HINTON | Between 40 and 70. We were looking for qualified people during the board restructuring, and the age range sort of worked itself out.

How do you select potential candidates?

HINTON | Competencies really drive the selection for our board. But then you get into the issue of gender, age and ethnic diversity. Those are absolutely considerations for us. We do have five generations of folks in the workforce. And five generations of customers receiving health care services — so age is an important perspective. But for us, age or ethnicity is secondary to competence.

Do you ever consider out-of-town candidates?

HINTON | We try to limit the number of non-New Mexico board members, so we mostly recruit in state. But we think that having the out-of-New Mexico perspective is really critical, too — hearing those stories and how others have approached things that may not be that different from what we're experiencing.

Do you think it's hard to find younger candidates because they want more down time with family and friends and aren't as willing to volunteer their time as their predecessors were?

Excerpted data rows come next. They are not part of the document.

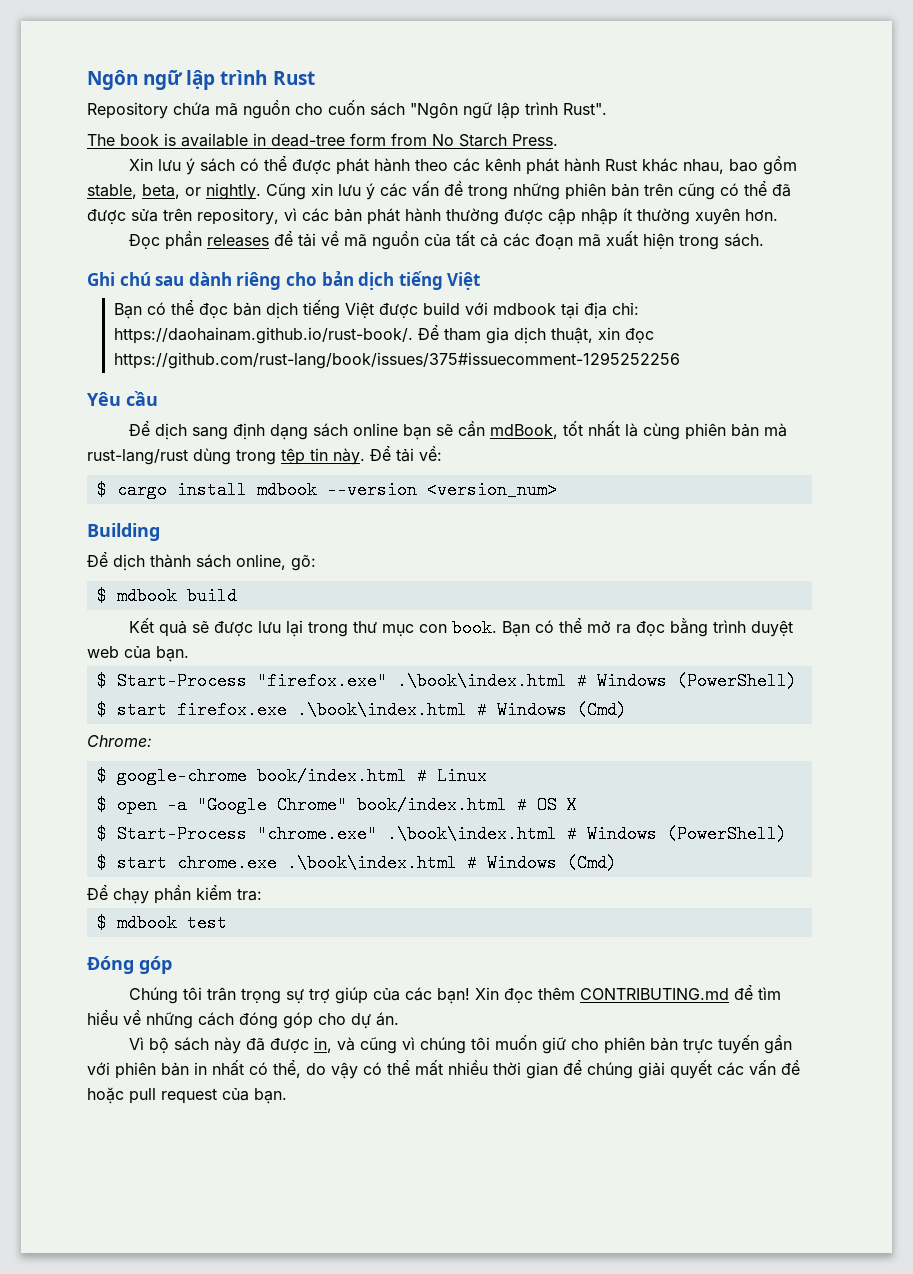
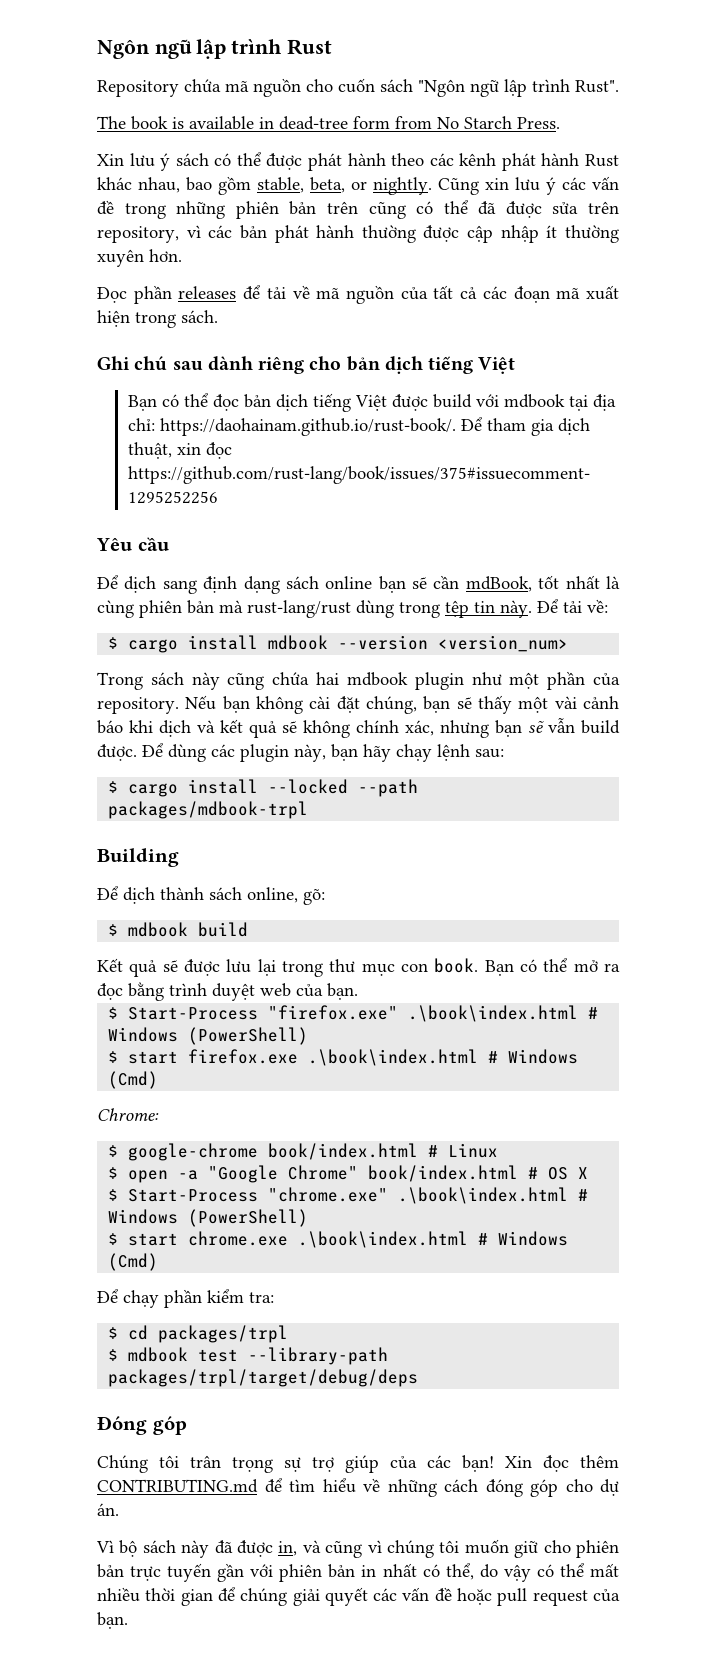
+ Trong sách này cũng chứa hai mdbook plugin như một phần của repository. Nếu bạn không cài đặt chúng, bạn sẽ thấy một vài cảnh báo khi dịch và kết quả sẽ không chính xác, nhưng bạn sẽ vẫn build được. Để dùng các plugin này, bạn hãy chạy lệnh sau:
+ $ cargo install --locked --path packages/mdbook-trpl
+ $ cd packages/trpl
- $ mdbook test
+ $ mdbook test --library-path packages/trpl/target/debug/deps

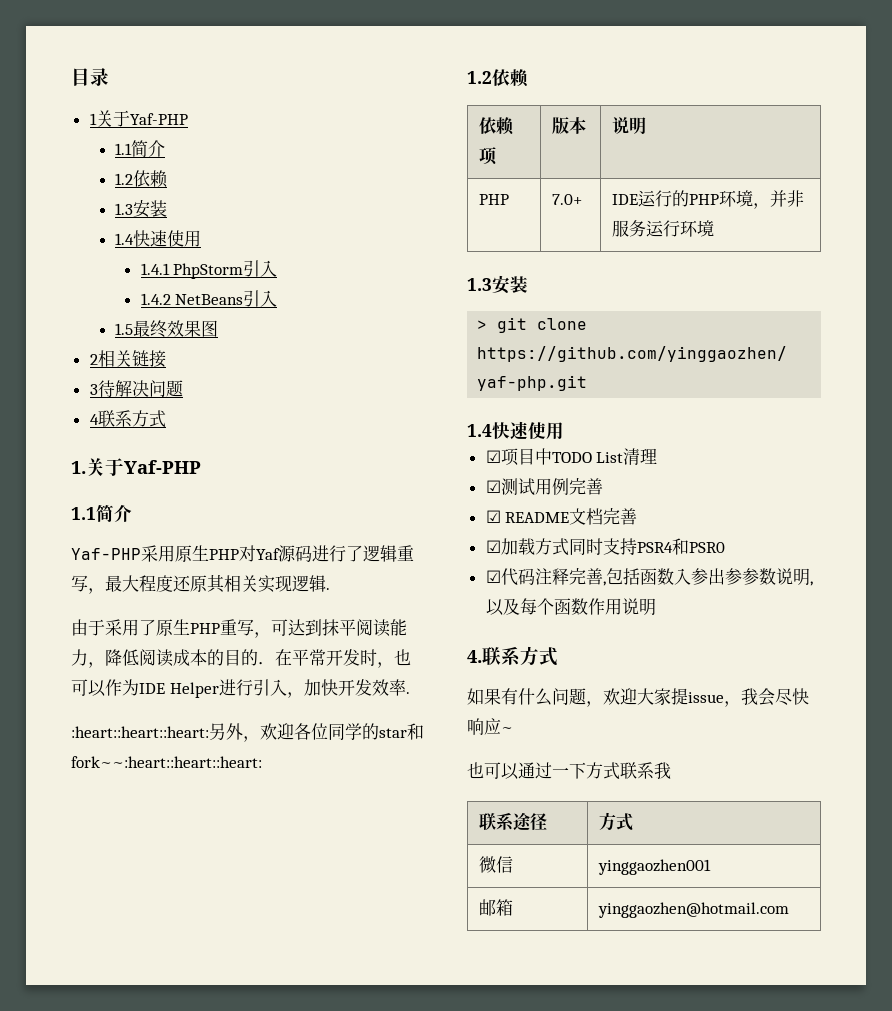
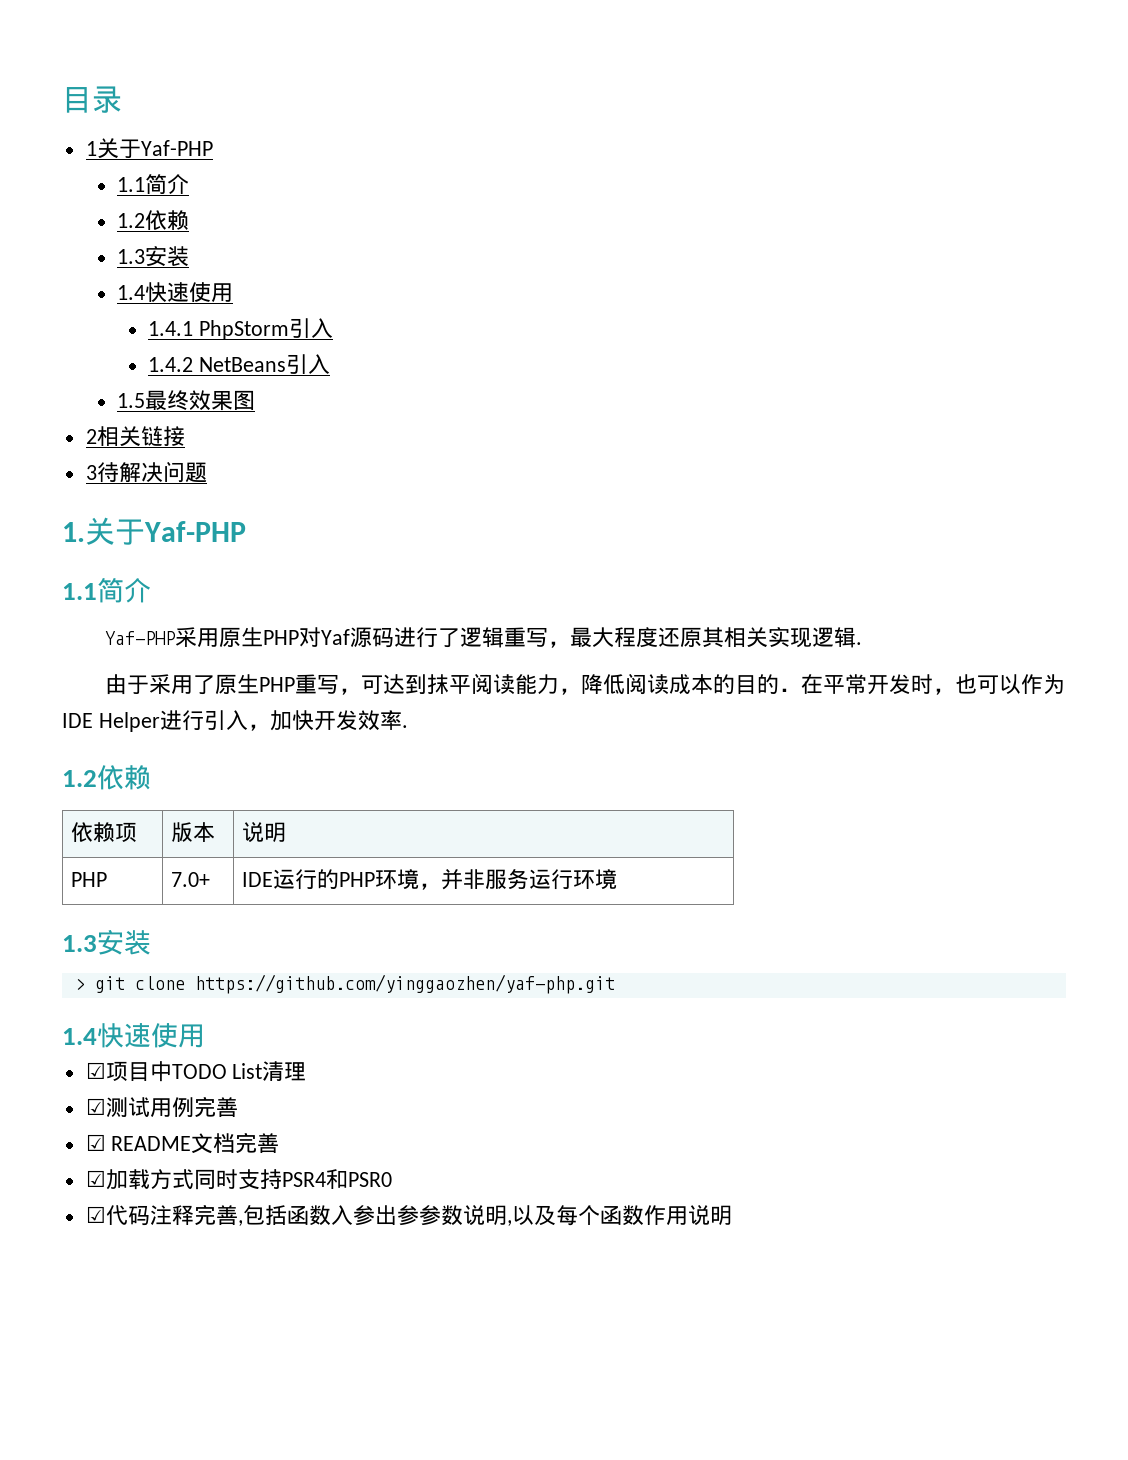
- 4联系方式
- :heart::heart::heart:另外，欢迎各位同学的star和fork~~:heart::heart::heart:
- 4.联系方式
- 如果有什么问题，欢迎大家提issue，我会尽快响应~
- 也可以通过一下方式联系我
- 联系途径 | 方式
- 微信 | yinggaozhen001
- 邮箱 | yinggaozhen@hotmail.com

HINTON | I understand the different generations and how we label them. I don't believe all the stereotypes are valid. The young people in our organization work as hard as anybody I've ever seen. Good organizations find people who want to work. Just because someone might be on the fringes, don't assume they don't want to serve a worthy cause. They might be concerned about their family, but they might also be interested in the quality of their local health system.

Do you worry that your board is too old because out of about a dozen members, only one is younger than 50?

HINTON | I really don't, and here's why. The board understands that to be effective, it has to make sure that all of the input to its decisions is complete and comprehensive. Good members, I think, are amazingly adept at ensuring that there aren't generational blind spots that they had not considered. They also have board committees with younger people on them and a management team that's relatively young that brings these ideas forward.